Retina Vasculaire Occlusies

Retinale aderen kunnen verstoppen bij patiënten met hypertensie, diabetes, hart- en vaatziekten of glaucose. Deze occlusie kan slechts in één tak van de ader voorkomen, maar kan ook voorkomen in de vorm van occlusie van de retinale wortelader in de uitgang van de optische zenuw.

De vasculaire druk stijgt achter de occlusie. Bloedingen en oedeem treden op in het netvlies. Wazig en wazig zicht treedt op, samenvallend met het gebied van bloeding en oedeem.

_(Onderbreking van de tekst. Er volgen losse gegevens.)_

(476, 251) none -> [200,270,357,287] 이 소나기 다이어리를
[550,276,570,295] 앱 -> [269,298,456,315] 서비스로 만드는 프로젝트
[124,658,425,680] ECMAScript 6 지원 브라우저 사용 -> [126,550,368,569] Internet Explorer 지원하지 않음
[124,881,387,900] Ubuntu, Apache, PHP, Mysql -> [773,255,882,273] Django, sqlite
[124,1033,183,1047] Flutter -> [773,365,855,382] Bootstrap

Bij fundus fluorescente angiografie, die wordt uitgevoerd nadat de bloedingen gedeeltelijk zijn verwijderd, wordt de aanwezigheid van ischemie, dat wil zeggen de voedingsstatus van het netvlies, onderzocht. Bij afwezigheid van schemia zijn de resultaten meestal beter.
Als er ischemie is in de wortelocclusie van de retinale ader, worden binnen 3 maanden nieuwe bloedvaten gevormd, afhankelijk van deze, intraoculaire bloedingen en een pijnlijk en moeilijk te behandelen glaucoom, genaamd 100-dagen glaucoom (neovasculair glaucoom).

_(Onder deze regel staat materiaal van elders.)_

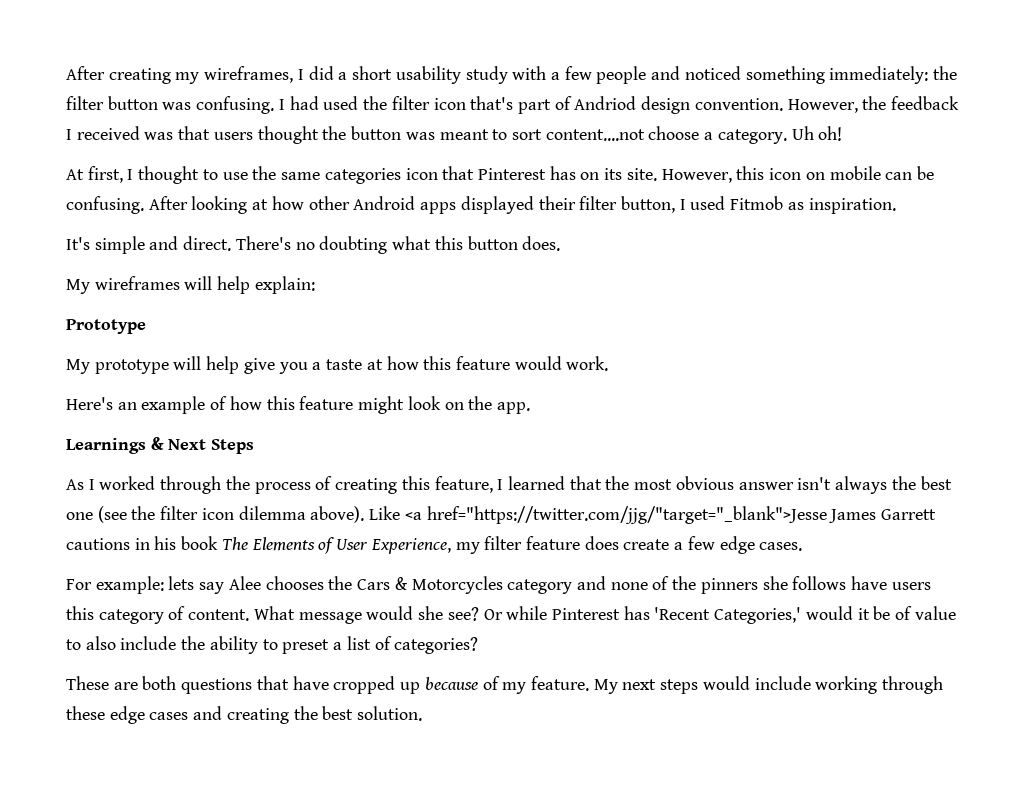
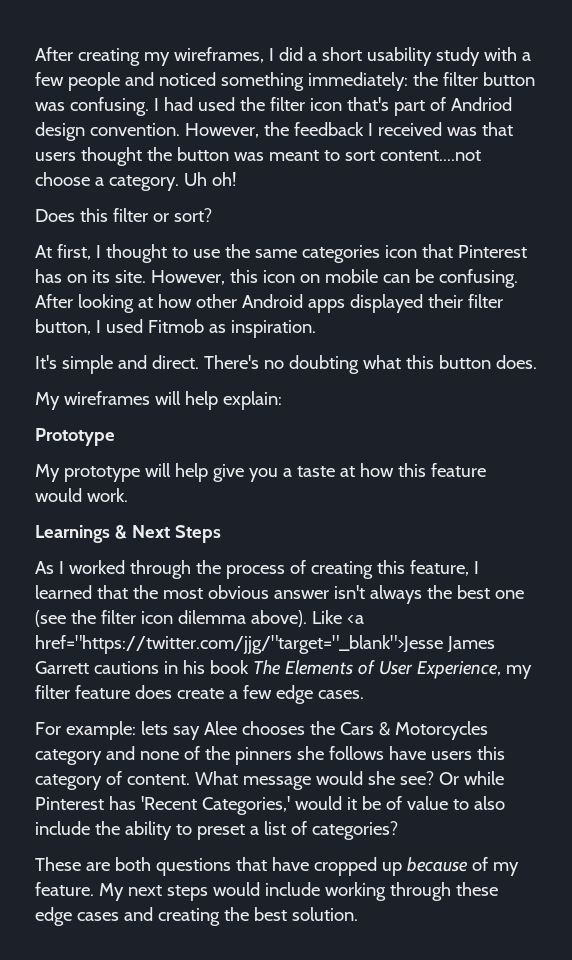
(843, 133) none -> [35,208,212,222] // Does this filter or sort?
[66,396,530,414] // Here's an example of how this feature might look on the app. -> (128, 495) none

Indien nodig worden intraoculaire injectiebehandelingen, micropulse of grid/panretinale thermische laserbehandelingen toegepast om nieuwe vaatvorming en/of macula-oedeem te voorkomen.
Als ischemische schade aan het netvlies uitgebreid is, kan magnovision-therapie en extra-oculaire groeifactor-injectie nodig zijn.
De onderliggende oorzaak moet worden onderzocht; hypertensie, diabetes, glaucoom moeten onder controle worden gehouden.

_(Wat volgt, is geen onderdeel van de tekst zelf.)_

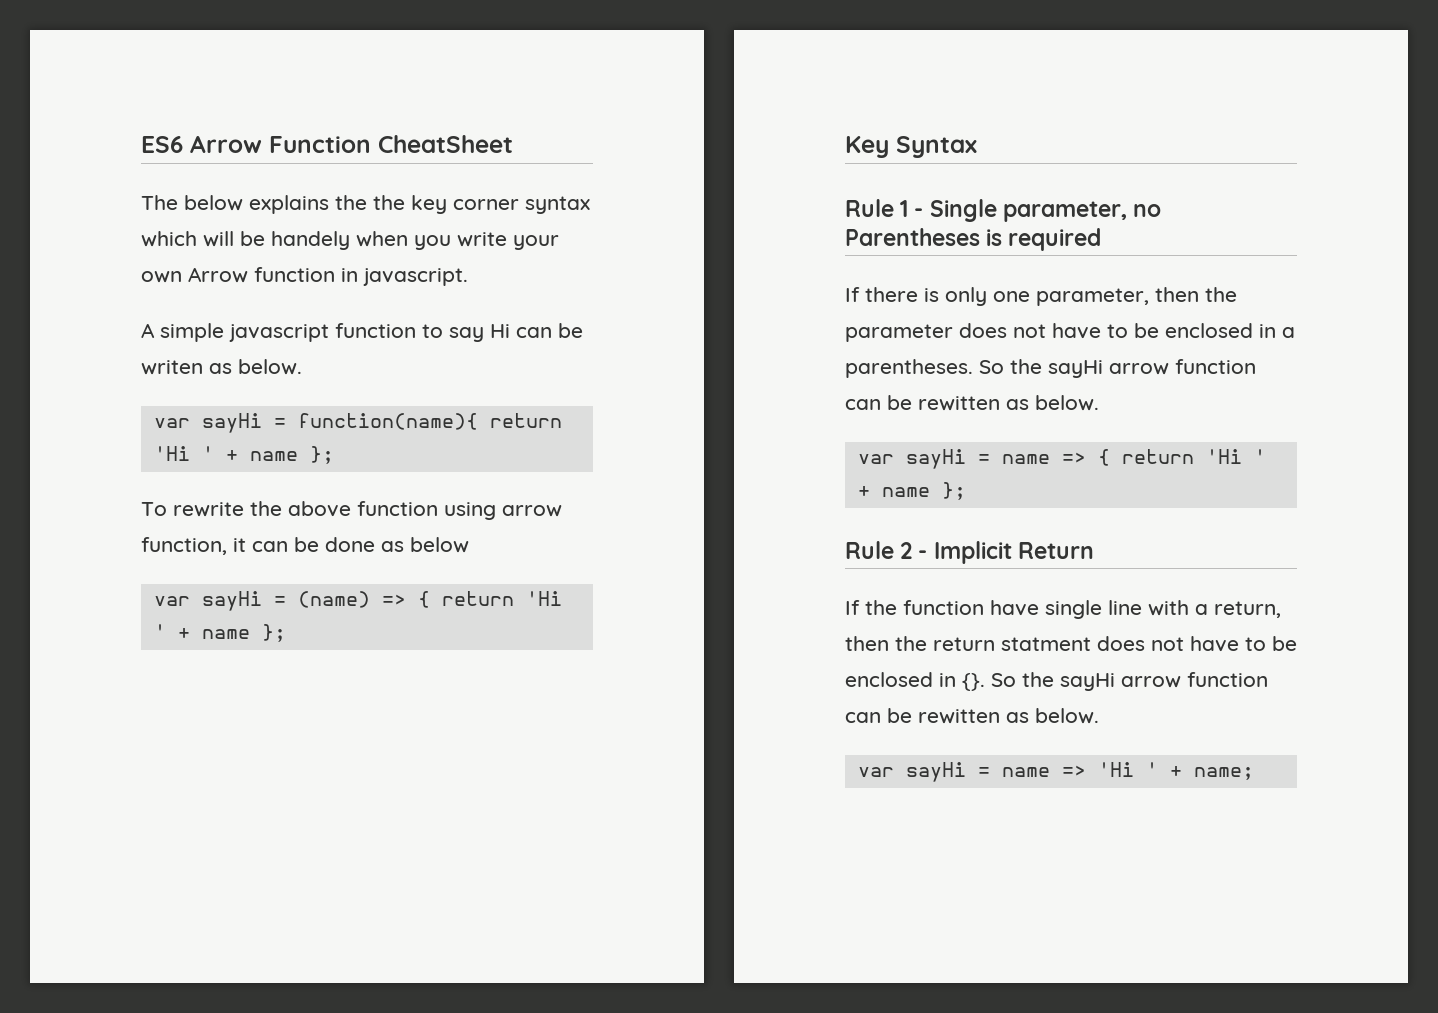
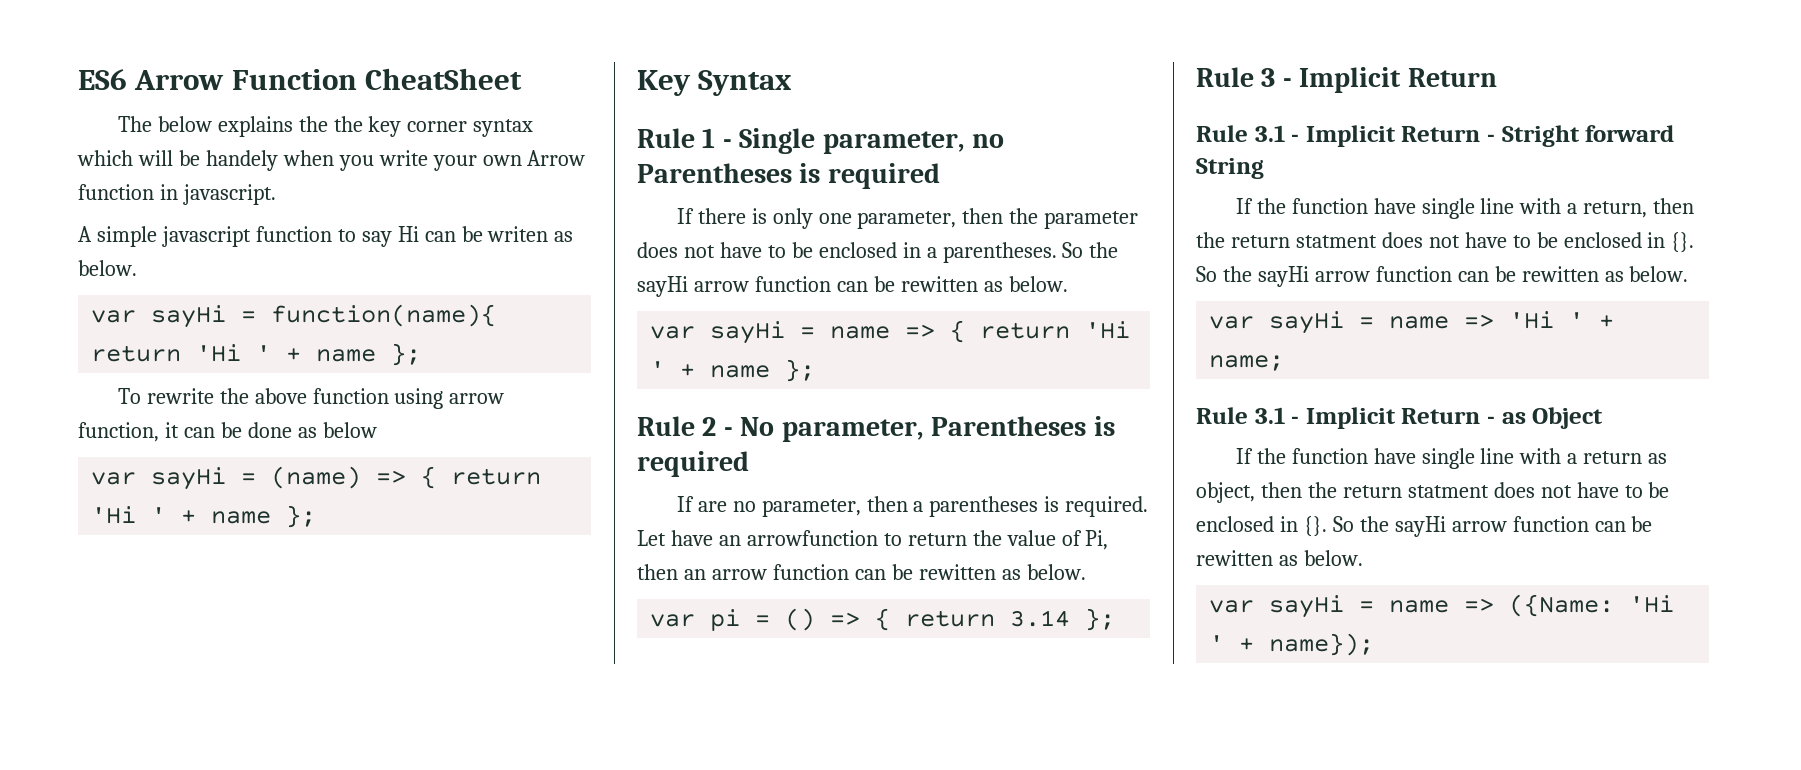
[933,541,1094,564] Implicit Return -> [740,416,1115,442] [637,451,749,477] [676,496,1149,517] [637,530,1109,550] [637,564,1086,580] [650,608,1116,631] [1196,67,1497,93] [1196,125,1675,147] [1196,158,1264,179] No parameter, Parentheses is required // If are no parameter, then a parentheses is required. Let have an arrowfunction to return the value of Pi, then an arrow function can be rewitten as below. // var pi = () => { return 3.14 }; // Rule 3 - Implicit Return // Rule 3.1 - Implicit Return - Stright forward String
(1254, 773) none -> [1196,407,1604,429] [1235,448,1668,469] [1196,482,1670,503] [1196,516,1653,537] [1196,550,1363,566] [1209,594,1675,618] [1209,633,1375,656] // Rule 3.1 - Implicit Return - as Object // If the function have single line with a return as object, then the return statment does not have to be enclosed in {}. So the sayHi arrow function can be rewitten as below. // var sayHi = name => ({Name: 'Hi ' + name});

Retinale slagader (arteriële) occlusie

Occlusie ontwikkelt zich in de slagader die het netvlies voedt, als gevolg van de vorming van vette plaques of een stolsel uit de halsslagader.
Als de occlusie optreedt in het deel van de oogzenuw, treedt occlusie van de retinale hoofdslagader op. Pijnloos en plotseling verlies van gezichtsvermogen treedt op.
De behandeling ervan is zeer dringend. Als het stolsel niet binnen 4 uur kan worden opgelost of verder kan worden verplaatst, ontstaat er permanent verlies van het gezichtsvermogen.
Tijdens de behandeling wordt de intraoculaire druk verlaagd en wordt gestart met subcutane lage dosis heparine. Er worden vaatverwijders toegediend. Indien mogelijk wordt direct gestart met hyperbare zuurstoftherapie. Hyperbare zuurstof zorgt zowel voor verwijding van retinale vaten als voor de zuurstofbehoefte van het netvlies.
Zo snel mogelijk toe te passen Magnovision-therapie en extra-oculaire groeifactor-injectie-ondersteuning dragen bij aan het herstel van netvliesschade.

Als de arteriële occlusie in slechts één tak optreedt, ontwikkelt retinale ischemie, dat wil zeggen de schade, zich alleen in het netvliesgebied dat door die tak wordt geleverd.